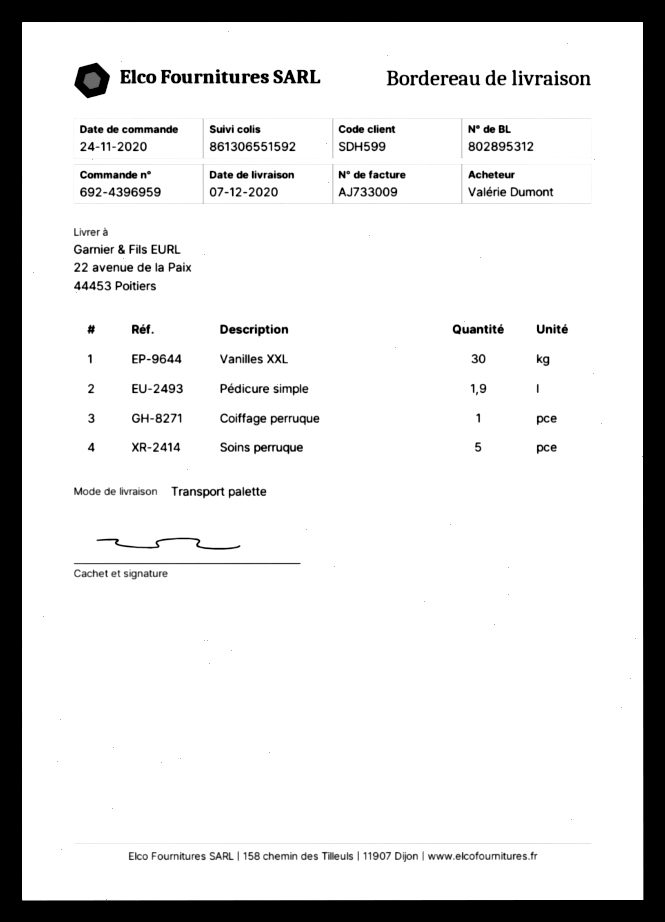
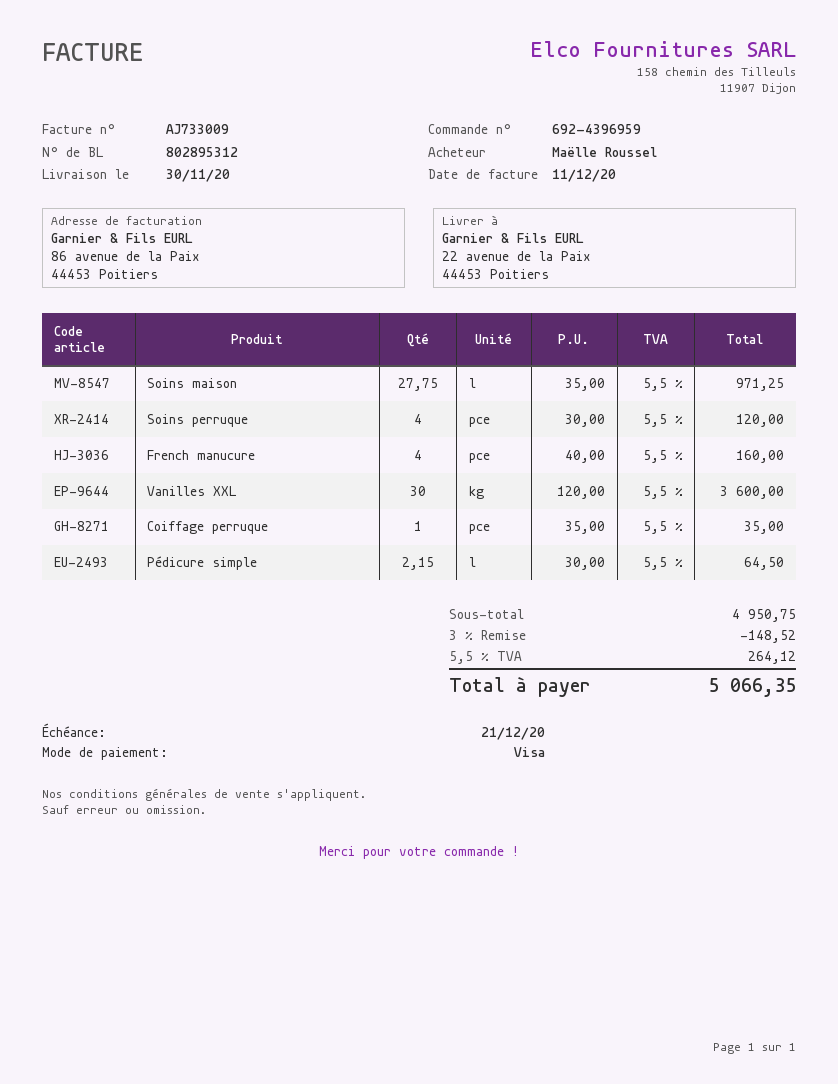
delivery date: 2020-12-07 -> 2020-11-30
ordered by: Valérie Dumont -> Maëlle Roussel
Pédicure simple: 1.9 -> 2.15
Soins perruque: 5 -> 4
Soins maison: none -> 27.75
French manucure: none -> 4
========
* _How to complete this task_: Without changing a word, retype the data above and omit its pictures.

* _Solution for this problem_:
delivery date: 2020-12-07 -> 2020-11-30
ordered by: Valérie Dumont -> Maëlle Roussel
Pédicure simple: 1.9 -> 2.15
Soins perruque: 5 -> 4
Soins maison: none -> 27.75
French manucure: none -> 4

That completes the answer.